That's a high-level question, and I don't have a ready answer for that. But it comes down to how to make the plant stabilized in a proper way. We cannot have the residents [in the surrounding areas] come back home while this is not accomplished, so it is the largest (task). What's needed most, as I was also saying during the accident, is to make Fukushima I Nuke Plant more stabilized, using the knowledge and expertise not just in Japan but in the world. We should properly assign responsibility [for the accident] on people, but what's most important is to make the plant as stable as possible. We need people for that, we need technologies and new ideas. I think it is important to focus [on the stabilization of the plant]. Only then we can decide whether the local residents can return to their normal lives. In any way, the most important task is to calm down, stabilize the situation at the plant. I still don't have enough strength, but when I come back [from illness] I want to do all I can for the plant that way [i.e. making the plant more stable].


It seems it was this last paragraph that went on a "telephone game" in some foreign media:

  1. Yoshida says they need to stabilize the plant.

  2. That means the plant is not stable, as of now.

  3. Therefore, the plant is unstable, in danger.

  4. Run! It's dangerous.


All Mr. Yoshida said was the plant needs to be made more stable, in a proper way - replacing Kanaflex hoses would be one, removing the debris and clutter would be another - so that the plant's various operations can run in a smooth, predictable manner, with no accidents like small fires and water leaks, not to mention major accidents.

By the way, this "Yoshida said the plant is not stable" duly came back to Japan as a credible piece of news in English, but it quickly disappeared among more sensational headlines (like butterfly mutation due to Fukushima radiation, for one).

8 comments:

Hélios said...

Ultraman, I said Aquarius sign is humanist and I say it again. Thank you to take time to translate.

Have a good night.

Anonymous said...

Laprimavera,

In the second to last paragraph, when he says 我々は, is he really talking about Tepco or about the workers at the plant during the first days? I say it because he basically talks about the guys working with him on-site for the most part.

Anonymous said...

"in retrospect it was a hydrogen explosion".

I would like someone to help clarify the translation of this statement. It sounds strange to me that Yoshida would say it this way.
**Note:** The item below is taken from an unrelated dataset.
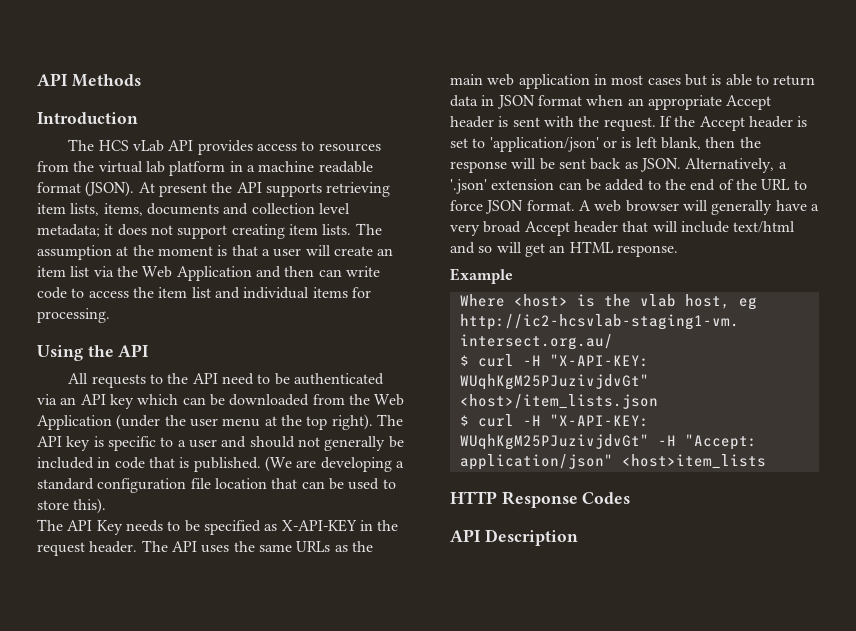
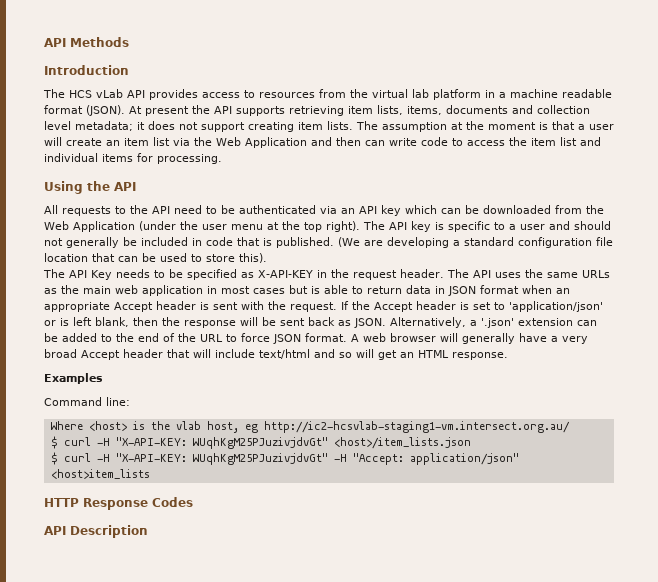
- Example
+ Examples
+ Command line:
In the transcript from the videos released last week of the actual inside communications during the event, and translated here on EXSKF - when the explosion happens, Yoshida described it as a "steam explosion" - and immediately Tepco corporate HQ comes back and says it was a "hydrogen explosion, like the other one". To which Yoshida replies in the affirmative.

Here is translated "in retrospect it was a hydrogen explosion"
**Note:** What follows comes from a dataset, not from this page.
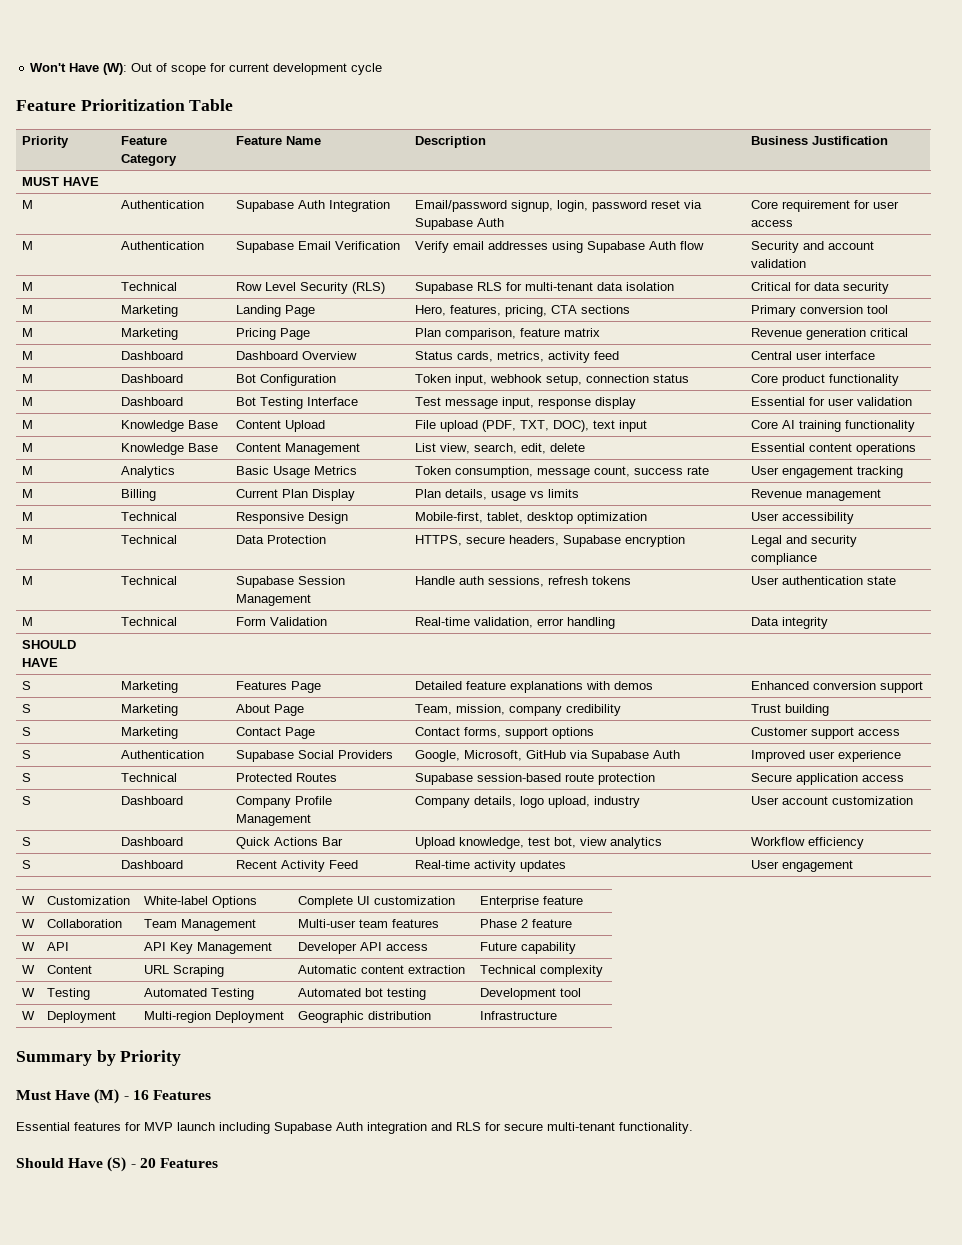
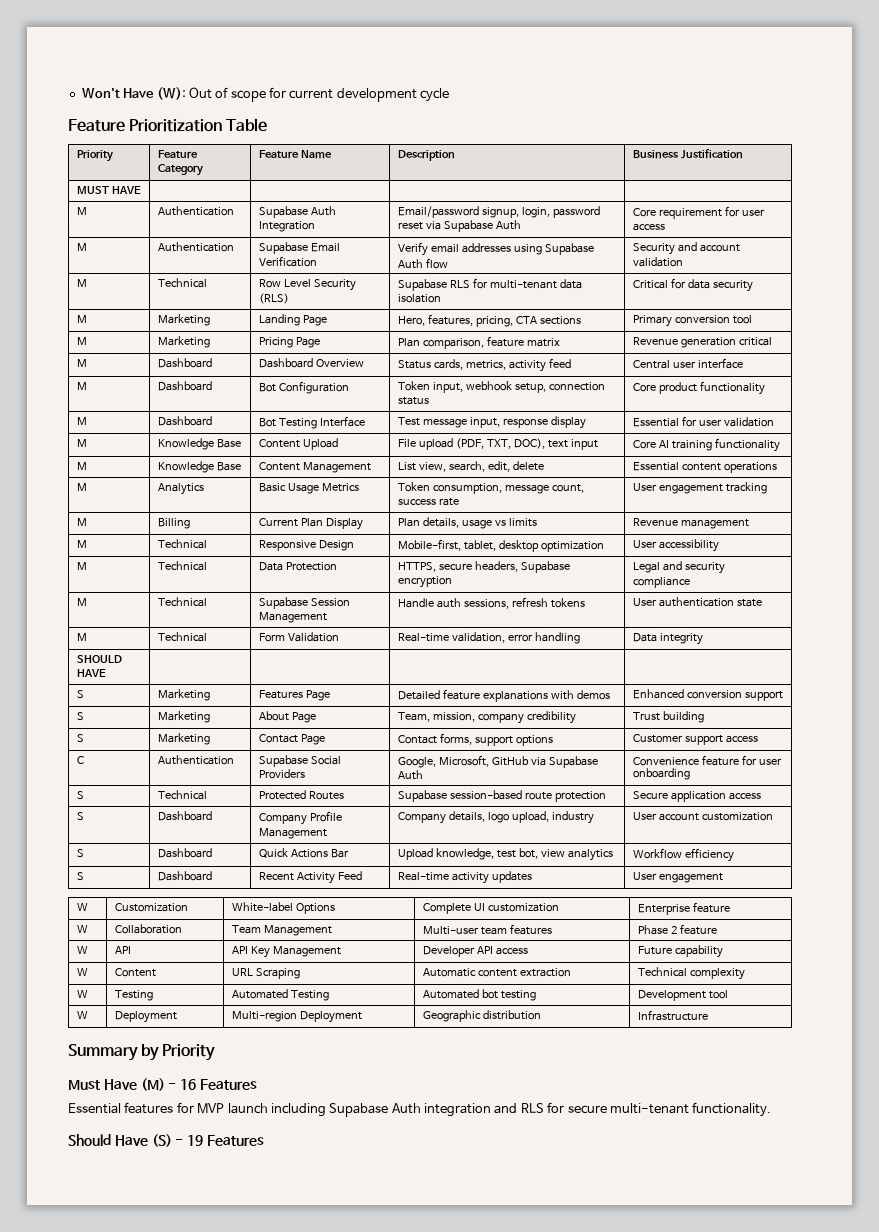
- S | Authentication | Supabase Social Providers | Google, Microsoft, GitHub via Supabase Auth | Improved user experience
+ C | Authentication | Supabase Social Providers | Google, Microsoft, GitHub via Supabase Auth | Convenience feature for user onboarding
- Should Have (S) - 20 Features
+ Should Have (S) - 19 Features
My question is something that can only be derived from the native language versions of the events, not the translated versions.
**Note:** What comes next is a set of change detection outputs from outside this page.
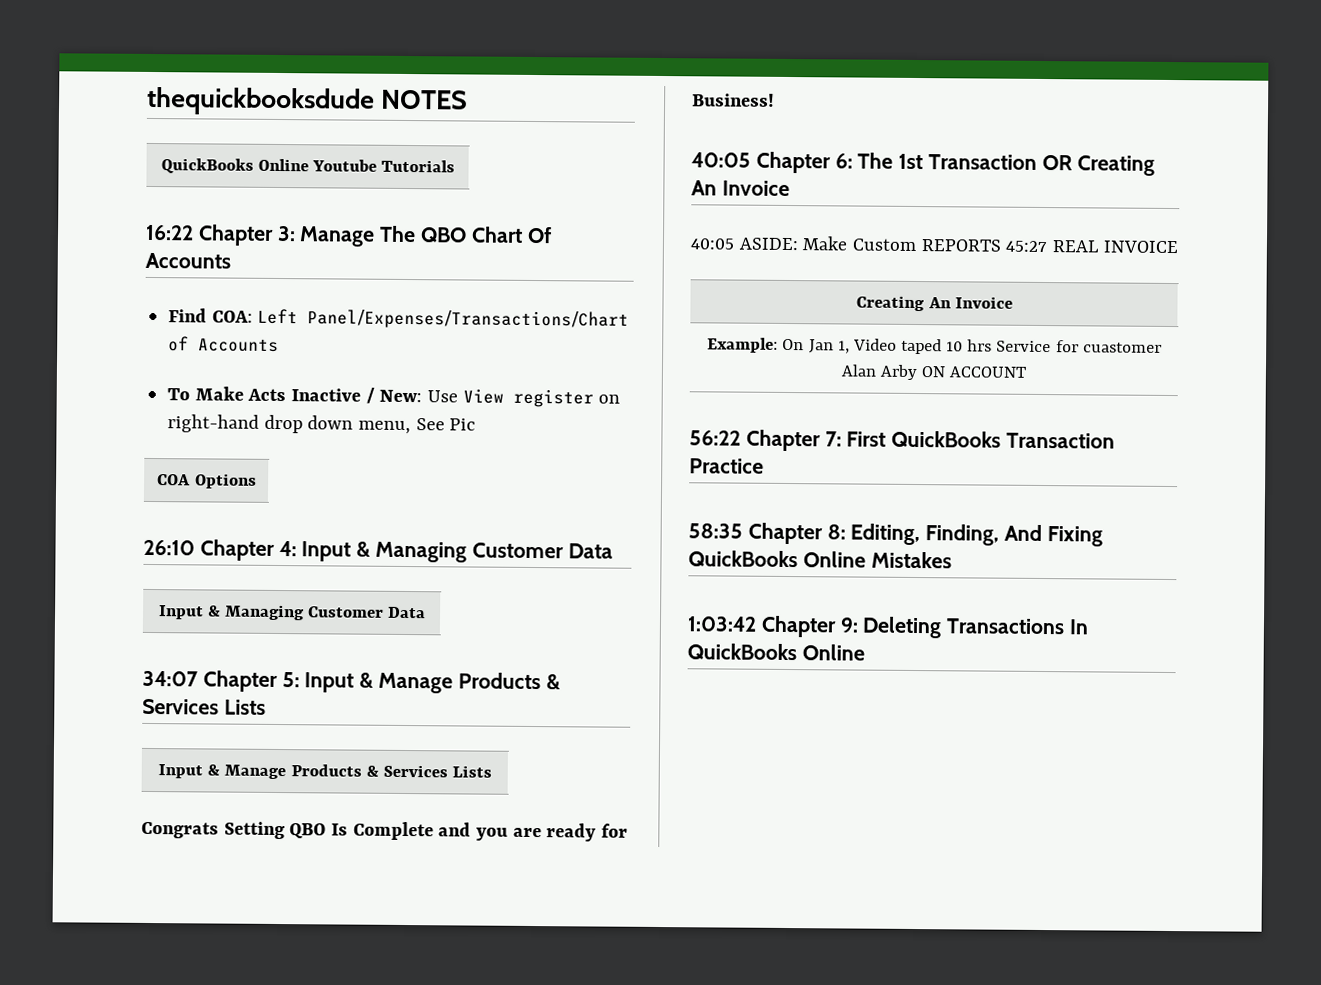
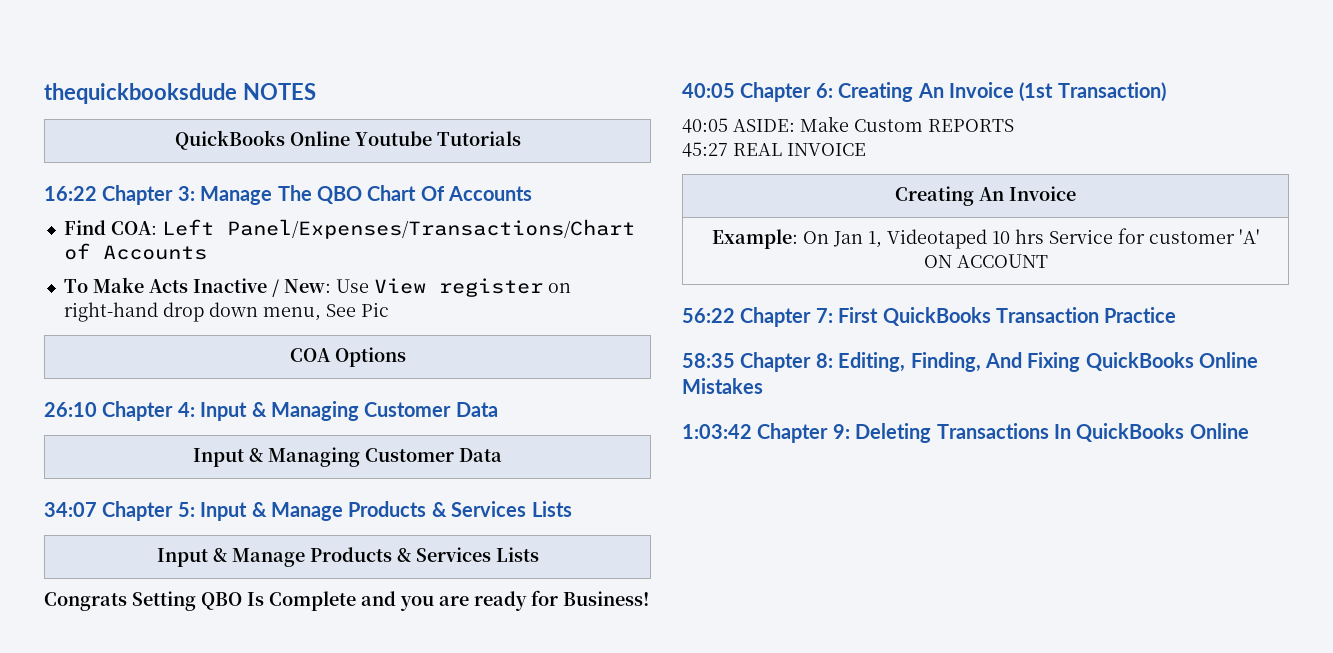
- 40:05 Chapter 6: The 1st Transaction OR Creating An Invoice
+ 40:05 Chapter 6: Creating An Invoice (1st Transaction)
- 40:05 ASIDE: Make Custom REPORTS 45:27 REAL INVOICE
+ 40:05 ASIDE: Make Custom REPORTS
+ 45:27 REAL INVOICE
- Example: On Jan 1, Video taped 10 hrs Service for cuastomer Alan Arby ON ACCOUNT
+ Example: On Jan 1, Videotaped 10 hrs Service for customer 'A' ON ACCOUNT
Is someone telling Yoshida to change the story from "steam explosion" to "hydrogen explosion" retroactively? In the video transcript/translation it appears that this was subtly occurring in real time.

Is Yoshida intending to tip us off by saying "in retrospect"?

Or is it all just a translation/interpretation error and I'm jumping to a conclusion?

James

Anonymous said...

arevamirpal,
Why has the video of Yoshida's recollections only been shown to "140 or so people"?
Sorry if I missed it, did you already post information on this symposium and who attended ?

arevamirpal::laprimavera said...

It was a small symposium attended by about 140 people who paid to get in.

James, my translation is exactly what he said (or Mainichi transcript says he said). No one knew what it was exactly, when the explosion happened - hydrogen, steam, or something else. In the early reports of these explosions, experts did suspect some chemical or gas explosion (particularly in Reactor 4).

anon at 4:09AM, I took it to mean "we at TEPCO" because he was talking about the commission hearings.

Anonymous said...

Sorry if I was unclear - I was not questioning the translation - I was asking whether you could "read between the lines" of what he said in the native language - like I would if it were said in english this way.

I 'm pretty sure he called it a steam explosion in real time.

And that's the logical source of the explosion, given they had runaway temps and pressures inside the reactor. The reactor log shows over 1000 psi in the RPv prior to the explosion, and they were in a panic trying to bring that back down.

James

arevamirpal::laprimavera said...

James, no I don't think there's much to read between the lines, other than no one knew what was happening. He did say initially it was "steam explosion", as I posted in my translation of the particular video.

US NRC, in the transcript of their meetings in the early days (March or early April 2011, I think), someone did say the Reactor 3 explosion was "ex-vessel".

I'm still trying to figure out what that flicker near or at the SFP was, before the main explosion took place in the center of the reactor building.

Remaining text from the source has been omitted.